Durch eine abwechslungsreiche Fruchtfolge, die ständige Begrünung des Bodens und eine „vernünftige Bodenbearbeitung – eine saubere Pflugfurche“– sei die Ausbreitung und Vermehrung solch unerwünschter Kräuter auf dem Acker im Zaum zu halten. Viele der als Unkraut geschmähten Wildkräuter unterstützten sogar die eigentlichen Kulturen beim Wachsen, erklärt Donderer. „Die breit gefächerte Beikrautflora beschattet den Boden und erschließt durch ihre Wurzeln wichtige Nährstoffe für die Hauptkultur.“Und sie trägt dabei noch zum Erhalt der Artenvielfalt bei, indem sie Insekten ernährt, die wiederum Nahrungsgrundlage für Feldvögel sind.
Die einsame Entscheidung des Landwirtschaftsministers könne unter Umständen sogar positive Folgen haben, meint Donderer. Denn dadurch sei das Bewusstsein in der Bevölkerung geschärft worden.
Bewusstsein schaffen – das möchte auch Christian Doll, Vorsitzender der Stiftung Bienenwald in Burgau. Es müsse ein Umdenken stattfinden, „denn die biologische Vielfalt ist am Aussterben und damit unsere Lebensgrundlage“.
Uns gehe es wirtschaftlich gut, doch die Umwelt habe man zurückgedrängt. „20 Prozent an Vögeln und Insekten haben wir noch im Vergleich zu vor hundert Jahren“, sagt Doll. Es werde keine nachhaltige Landwirtschaft betrieben, sondern eine von Gier getriebene. Er fordert daher: „Weg von der Masse, hin zur Qualität.“Denn „wir vergiften permanent unsere Umwelt, wenn wir als Gesellschaft so weitermachen.
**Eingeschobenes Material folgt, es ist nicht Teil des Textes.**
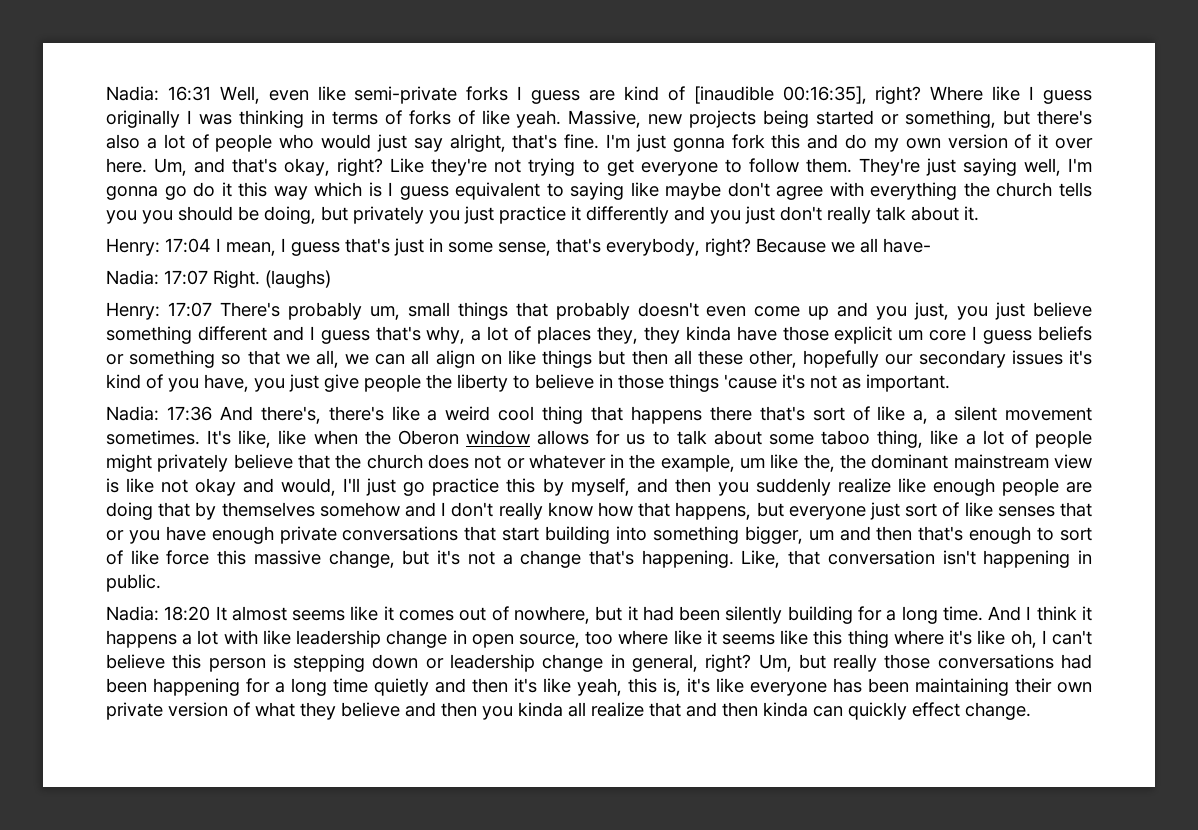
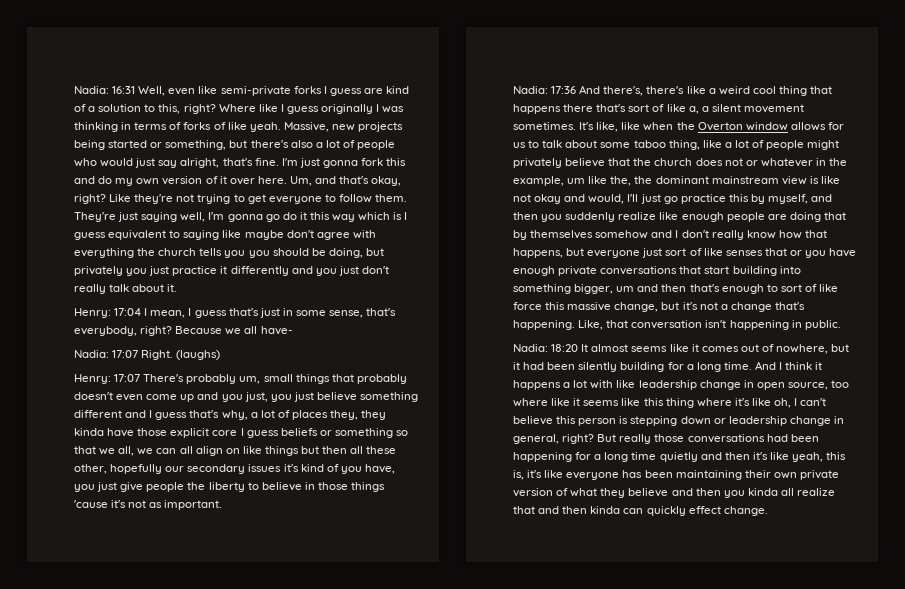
[693,86,867,104] [inaudible 00:16:35], -> [88,104,181,114] a solution to this,
[898,330,924,341] um -> (210, 433) none
[397,430,459,445] Oberon -> [697,122,743,131] Overton
[758,654,826,672] Um, but -> [597,434,617,442] But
Was hinterlassen wir dann unseren Kindern?“Die Arbeit der Stiftung bestehe darin, Bienenweiden auszusäen und Nahrung zu schaffen, also Wasser bereitzustellen und Hecken als Nahrungs- und Rückzugsraum zu pflanzen. Aber „du arbeitest gegen Gift an, diesen Krieg kannst du nicht gewinnen“, sagt Doll. „Das ist frustrierend.“Das Vergiften müsse aufhören.
Das unterstreicht auch sein Mitarbeiter Bobo Veh: „Bienen nehmen das Gift direkt auf, dadurch wird ihr Orientierungssinn gestört und sie finden nicht zurück in ihren Bau.“Dadurch wiederum verhungere ihre Brut. Glyphosat folge als Breitbandherbizid dem Prinzip: „Ich töte alles ab, damit eine einzige Pflanze wächst.“
Doch man brauche keine Spritzmittel: „Die Natur weiß und richtet sehr Vieles selbst.“Auf die Politik ist er „stinksauer“. Im Vorfeld seien gute, kritische Diskussionen geführt worden. Die habe Herr Schmidt mit Füßen getreten – „und wird dann auch noch von Frau Merkel gedeckt“, sagt Veh empört. Man müsse langfristiger denken, nicht nur in einer Legislaturperiode.